Full Source Code Postgresql And Data Science For Programmers With Python Gui written by Vivian Siahaan and has been published by BALIGE PUBLISHING this book supported file pdf, txt, epub, kindle and other format this book has been release on 2022-09-19 with Computers categories.


This project uses the PostgreSQL version of MySQL-based Sakila sample database which is a fictitious database designed to represent a DVD rental store. The tables of the database include film, film_category, actor, film_actor, customer, rental, payment and inventory among others. You can download the database from https://dev.mysql.com/doc/sakila/en/. In this project, you will write Python script to create every table and insert rows of data into each of them. You will develop GUI with PyQt5 to each table in the database.
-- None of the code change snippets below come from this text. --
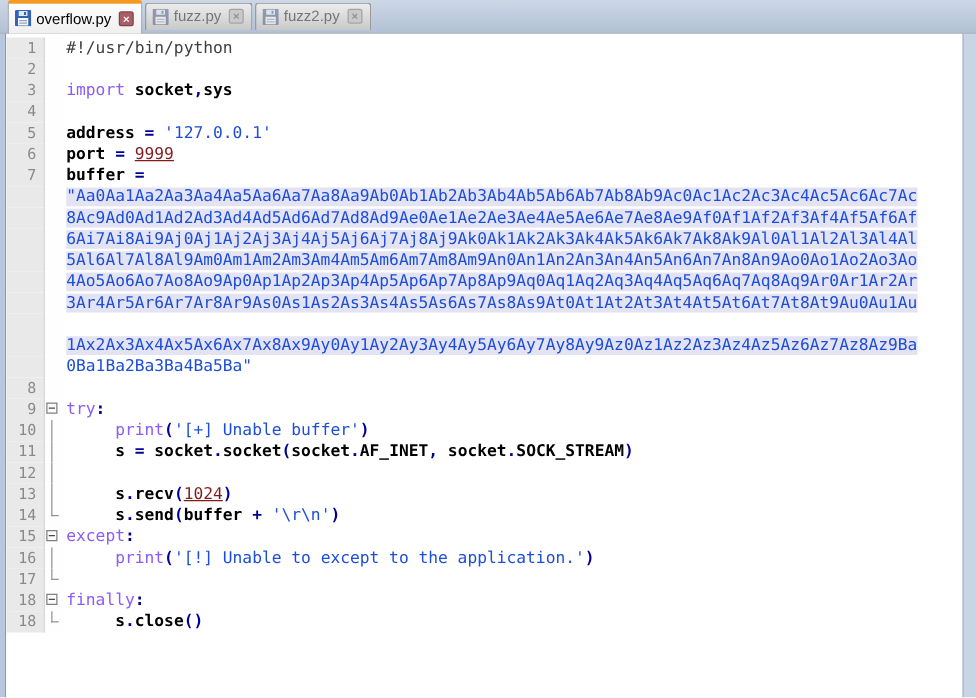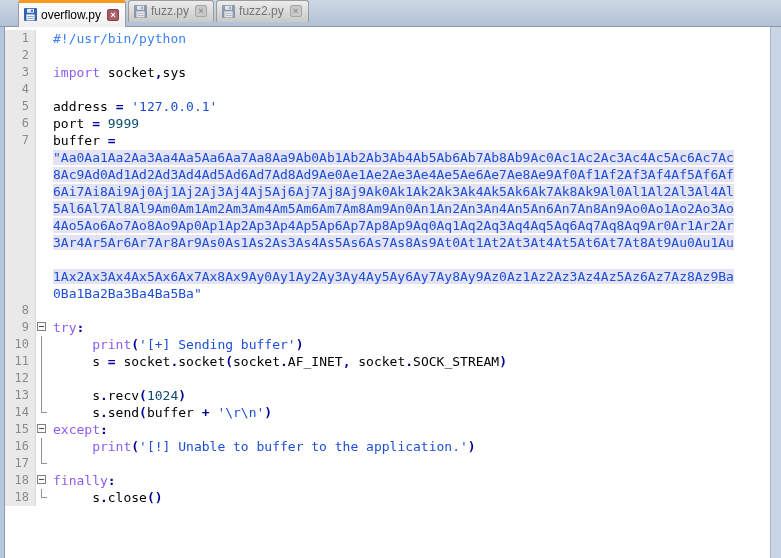--- a/index.html
+++ b/index.html
@@ -1,22 +1,22 @@
 <!DOCTYPE html>
 <html><head>
 <meta charset="utf-8">
 <style>
   html,body{margin:0;padding:0;background:#fff;}
   body{width:781px;height:558px;overflow:hidden;font-family:"Liberation Sans",sans-serif;}
   .window{width:781px;height:558px;display:flex;flex-direction:column;background:#fff;}
 
   
   .tabbar{height:27px;flex:none;background:linear-gradient(#CDD8E6,#B2C1D6);
-          border-bottom:1px solid #8E99A8;display:flex;align-items:flex-start;
-          padding-left:18px;box-sizing:border-box;}
+          border-bottom:1px solid #8E99A8;display:flex;align-items:center;
+          padding-left:6px;box-sizing:border-box;}
   .tab{display:flex;align-items:center;gap:4px;height:20px;padding:0 6px 1px 5px;
        background:linear-gradient(#ECECEC,#C9C9C9);border:1px solid #9B9B9B;border-bottom:none;
        border-radius:3px 3px 0 0;margin-right:2px;font-size:12px;color:#757575;position:relative;cursor:default;}
   .tab .ficon{width:13px;height:13px;display:inline-block;opacity:.55;filter:grayscale(.5);}
   .tab.active{background:linear-gradient(#FDFDFD,#EFEFEF);height:23px;margin-bottom:-1px;
        border-top:3px solid #F8991D;color:#000;z-index:2;}
   .tab.active .ficon{opacity:1;filter:none;}
   .tlabel{white-space:nowrap;}
   .close{width:12px;height:12px;border-radius:2px;background:#C9C9C9;border:1px solid #A5A5A5;
          color:#8F8F8F;font-size:9px;line-height:10px;text-align:center;font-weight:bold;
@@ -40,26 +40,26 @@
   
   .f-box{cursor:pointer;}
   .f-box::before{content:"";position:absolute;left:1px;top:3px;width:9px;height:9px;
                  border:1px solid #808080;background:#FBFBFB;box-sizing:border-box;}
   .f-box::after{content:"";position:absolute;left:3px;top:7px;width:5px;height:1px;background:#4A4A4A;}
   .f-line::before{content:"";position:absolute;left:5px;top:0;bottom:0;width:1px;background:#939393;}
   .f-end::before{content:"";position:absolute;left:5px;top:0;height:9px;width:1px;background:#939393;}
   .f-end::after{content:"";position:absolute;left:5px;top:8px;width:6px;height:1px;background:#939393;}
 
   
-  .tok-comment{color:#3b82f6;}
+  .tok-comment{color:#404040;}
   .tok-kw{color:#8b5cf6;font-weight:normal;}
   .tok-op{color:#000096;font-weight:bold;}
   .tok-str{color:#1d4ed8;}
-  .tok-num{color:#0c4a6e;}
-  .tok-plain{color:#000;}
+  .tok-num{color:#7f1d1d;text-decoration:underline;}
+  .tok-plain{color:#000;font-weight:bold;}
 </style>
 </head>
 <body>
 
 <div class="window">
   <div class="tabbar">
       <div class="tab active">
         <span class="ficon"><svg width="13" height="13" viewBox="0 0 13 13">
             <path d="M1 0h11a1 1 0 0 1 1 1v11a1 1 0 0 1-1 1H1a1 1 0 0 1-1-1V1a1 1 0 0 1 1-1z" fill="#3563B4"></path>
             <rect x="3" y="0.8" width="7" height="4" fill="#DDE7F5"></rect>
@@ -110,26 +110,26 @@
         <div class="row"><div class="gnum"></div><div class="gfold"></div><div class="text"><span class="hl"><span class="tok-str">8Ac9Ad0Ad1Ad2Ad3Ad4Ad5Ad6Ad7Ad8Ad9Ae0Ae1Ae2Ae3Ae4Ae5Ae6Ae7Ae8Ae9Af0Af1Af2Af3Af4Af5Af6Af</span></span></div></div>
         <div class="row"><div class="gnum"></div><div class="gfold"></div><div class="text"><span class="hl"><span class="tok-str">6Ai7Ai8Ai9Aj0Aj1Aj2Aj3Aj4Aj5Aj6Aj7Aj8Aj9Ak0Ak1Ak2Ak3Ak4Ak5Ak6Ak7Ak8Ak9Al0Al1Al2Al3Al4Al</span></span></div></div>
         <div class="row"><div class="gnum"></div><div class="gfold"></div><div class="text"><span class="hl"><span class="tok-str">5Al6Al7Al8Al9Am0Am1Am2Am3Am4Am5Am6Am7Am8Am9An0An1An2An3An4An5An6An7An8An9Ao0Ao1Ao2Ao3Ao</span></span></div></div>
         <div class="row"><div class="gnum"></div><div class="gfold"></div><div class="text"><span class="hl"><span class="tok-str">4Ao5Ao6Ao7Ao8Ao9Ap0Ap1Ap2Ap3Ap4Ap5Ap6Ap7Ap8Ap9Aq0Aq1Aq2Aq3Aq4Aq5Aq6Aq7Aq8Aq9Ar0Ar1Ar2Ar</span></span></div></div>
         <div class="row"><div class="gnum"></div><div class="gfold"></div><div class="text"><span class="hl"><span class="tok-str">3Ar4Ar5Ar6Ar7Ar8Ar9As0As1As2As3As4As5As6As7As8As9At0At1At2At3At4At5At6At7At8At9Au0Au1Au</span></span></div></div>
         <div class="row"><div class="gnum"></div><div class="gfold"></div></div>
         <div class="row"><div class="gnum"></div><div class="gfold"></div><div class="text"><span class="hl"><span class="tok-str">1Ax2Ax3Ax4Ax5Ax6Ax7Ax8Ax9Ay0Ay1Ay2Ay3Ay4Ay5Ay6Ay7Ay8Ay9Az0Az1Az2Az3Az4Az5Az6Az7Az8Az9Ba</span></span></div></div>
         <div class="row"><div class="gnum"></div><div class="gfold"></div><div class="text"><span class="tok-str">0Ba1Ba2Ba3Ba4Ba5Ba"</span></div></div>
         <div class="row"><div class="gnum">8</div><div class="gfold"></div><div class="text"></div></div>
         <div class="row"><div class="gnum">9</div><div class="gfold f-box"></div><div class="text"><span class="tok-kw">try</span><span class="tok-op">:</span></div></div>
-        <div class="row"><div class="gnum">10</div><div class="gfold f-line"></div><div class="text"><span class="tok-plain">     </span><span class="tok-kw">print</span><span class="tok-op">(</span><span class="tok-str">'[+] Sending buffer'</span><span class="tok-op">)</span></div></div>
+        <div class="row"><div class="gnum">10</div><div class="gfold f-line"></div><div class="text"><span class="tok-plain">     </span><span class="tok-kw">print</span><span class="tok-op">(</span><span class="tok-str">'[+] Unable buffer'</span><span class="tok-op">)</span></div></div>
         <div class="row"><div class="gnum">11</div><div class="gfold f-line"></div><div class="text"><span class="tok-plain">     s </span><span class="tok-op">=</span><span class="tok-plain"> socket</span><span class="tok-op">.</span><span class="tok-plain">socket</span><span class="tok-op">(</span><span class="tok-plain">socket</span><span class="tok-op">.</span><span class="tok-plain">AF_INET</span><span class="tok-op">,</span><span class="tok-plain"> socket</span><span class="tok-op">.</span><span class="tok-plain">SOCK_STREAM</span><span class="tok-op">)</span></div></div>
         <div class="row"><div class="gnum">12</div><div class="gfold f-line"></div></div>
         <div class="row"><div class="gnum">13</div><div class="gfold f-line"></div><div class="text"><span class="tok-plain">     s</span><span class="tok-op">.</span><span class="tok-plain">recv</span><span class="tok-op">(</span><span class="tok-num">1024</span><span class="tok-op">)</span></div></div>
         <div class="row"><div class="gnum">14</div><div class="gfold f-end"></div><div class="text"><span class="tok-plain">     s</span><span class="tok-op">.</span><span class="tok-plain">send</span><span class="tok-op">(</span><span class="tok-plain">buffer </span><span class="tok-op">+</span><span class="tok-plain"> </span><span class="tok-str">'\r\n'</span><span class="tok-op">)</span></div></div>
         <div class="row"><div class="gnum">15</div><div class="gfold f-box"></div><div class="text"><span class="tok-kw">except</span><span class="tok-op">:</span></div></div>
-        <div class="row"><div class="gnum">16</div><div class="gfold f-line"></div><div class="text"><span class="tok-plain">     </span><span class="tok-kw">print</span><span class="tok-op">(</span><span class="tok-str">'[!] Unable to buffer to the application.'</span><span class="tok-op">)</span></div></div>
+        <div class="row"><div class="gnum">16</div><div class="gfold f-line"></div><div class="text"><span class="tok-plain">     </span><span class="tok-kw">print</span><span class="tok-op">(</span><span class="tok-str">'[!] Unable to except to the application.'</span><span class="tok-op">)</span></div></div>
         <div class="row"><div class="gnum">17</div><div class="gfold f-end"></div></div>
         <div class="row"><div class="gnum">18</div><div class="gfold f-box"></div><div class="text"><span class="tok-kw">finally</span><span class="tok-op">:</span></div></div>
         <div class="row"><div class="gnum">18</div><div class="gfold f-end"></div><div class="text"><span class="tok-plain">     s</span><span class="tok-op">.</span><span class="tok-plain">close</span><span class="tok-op">()</span></div></div>
       </div>
     <div class="edge-right"></div>
   </div>
 </div>
 
 </body></html>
You will also create GUI to plot case distribution of film release year, film rating, rental duration, and categorize film length; plot rating variable against rental_duration variable in stacked bar plots; plot length variable against rental_duration variable in stacked bar plots; read payment table; plot case distribution of Year, Day, Month, Week, and Quarter of payment; plot which year, month, week, days of week, and quarter have most payment amount; read film list by joining five tables: category, film_category, film_actor, film, and actor; plot case distribution of top 10 and bottom 10 actors; plot which film title have least and most sales; plot which actor have least and most sales; plot which film category have least and most sales; plot case distribution of top 10 and bottom 10 overdue costumers; plot which store have most sales; plot average payment amount by month with mean and EWM; and plot payment amount over June 2005.